I’ve been writing code for decades. Not because I’m addicted to syntax or can’t let go. Because building things is how I think. It’s how I stay dangerous. The moment a founder stops touching the product is the moment their judgment starts decaying — slowly at first, then all at once. You can’t make good decisions about something you’ve stopped understanding at the resolution where it actually works.
The leadership industry has convinced an entire generation of technical founders that “graduating” out of the code is a promotion. It’s not. It’s a lobotomy. You’re cutting off the part of yourself that made you valuable in the first place and replacing it with calendar management and slide decks.
Here’s what actually happens when a technical founder stops building: they start managing abstractions. Second-hand information. Filtered status updates. The product becomes a story other people tell them instead of something they feel in their hands. Their decision-making gets slower because they’ve lost the intuition that only comes from being in the guts of the thing. They become a king on a throne — suspended above the battlefield, dependent on messengers, making calls based on reports instead of reality.
Nobody wants to follow that person. And deep down? That person knows it.
People don’t want a king on a throne carried by peasants. They never have. They want to charge into battle alongside a warrior general — someone who’s in the work, building alongside the team, debugging the same gnarly production issue at 2am, getting their hands dirty with the same tools. When your team sees you in the code, they know something they can’t know any other way: this person understands what they’re asking of us. They’re not guessing. They’re not relying on a dashboard. They know.
That authority can’t be delegated. It can’t be performed. It can only be earned — with your hands.

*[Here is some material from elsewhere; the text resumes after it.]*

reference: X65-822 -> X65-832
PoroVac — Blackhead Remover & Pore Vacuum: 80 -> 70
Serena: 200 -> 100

I’ve run engineering organizations. I’ve scaled a delivery platform that processed over a million orders. And through all of it, I never stopped building. Not because I was being precious about my identity as an engineer. Because every time I stepped away from the code for too long, I could feel my judgment softening. The decisions got less crisp. The instinct for what was actually hard versus what just sounded hard — it faded. Getting back into the work was like putting on glasses I didn’t realize I’d taken off.
The conventional wisdom says this doesn’t scale. That’s the whole argument — you’re one person, your time is finite, you should be spending it on “higher-leverage” activities. But this math has always been wrong, and in the AI era it’s laughably wrong.

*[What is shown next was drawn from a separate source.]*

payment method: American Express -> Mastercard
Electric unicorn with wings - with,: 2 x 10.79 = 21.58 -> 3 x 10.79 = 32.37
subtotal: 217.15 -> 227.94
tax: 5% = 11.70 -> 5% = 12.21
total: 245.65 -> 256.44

A technical founder with AI tools isn’t choosing between building and leading. They’re doing both — at a speed and scope that would have required a team of ten five years ago. I’m building Athena right now solo, shipping features in hours that used to take sprints, making architectural decisions in real time because I can see the code, feel the tradeoffs, and move. The founder who ships a feature before lunch and makes a strategic hire after it isn’t failing to delegate. They’re operating at a level the pure-manager founder can’t touch.
This is the part the “scale yourself” crowd hasn’t updated on. AI didn’t just change what engineers can do — it changed what leaders can do. The builder-founder was always the right model. Now it’s the unfair advantage.

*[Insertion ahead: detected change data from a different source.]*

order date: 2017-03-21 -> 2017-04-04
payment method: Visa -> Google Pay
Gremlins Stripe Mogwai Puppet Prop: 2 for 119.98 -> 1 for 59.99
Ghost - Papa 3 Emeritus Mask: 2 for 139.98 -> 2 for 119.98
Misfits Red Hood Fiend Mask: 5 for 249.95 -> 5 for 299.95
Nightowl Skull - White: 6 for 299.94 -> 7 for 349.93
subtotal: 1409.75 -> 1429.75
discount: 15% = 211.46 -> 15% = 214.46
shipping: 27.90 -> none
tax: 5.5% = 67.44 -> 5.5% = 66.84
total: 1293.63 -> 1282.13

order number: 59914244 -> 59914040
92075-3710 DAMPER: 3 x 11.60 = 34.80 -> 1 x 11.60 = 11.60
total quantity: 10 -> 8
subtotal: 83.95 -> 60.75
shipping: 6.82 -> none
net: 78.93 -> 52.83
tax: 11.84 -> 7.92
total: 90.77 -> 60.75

And yet the playbook hasn’t changed. The industry still treats leadership like a promotion tree in a corporate RPG — you level up by moving further from the actual work. But the real world doesn’t work like that. The real world rewards founders who maintain the sharpest possible understanding of their product, their codebase, their customers. Who can drop into any part of the system and make it better. Who lead from the front because that’s where the information is.
I’m not saying don’t hire. I’m not saying don’t delegate. I’m saying never let go of the thing that makes you you. The code isn’t beneath you — it’s the source of your power. Your taste, your speed, your ability to call bullshit on something that looks right in a deck but would fall apart in production. All of it lives in your hands.
Decades in, I still write code every day. Not because I have to.
Because the moment I stop, I become the kind of leader I’d never want to follow.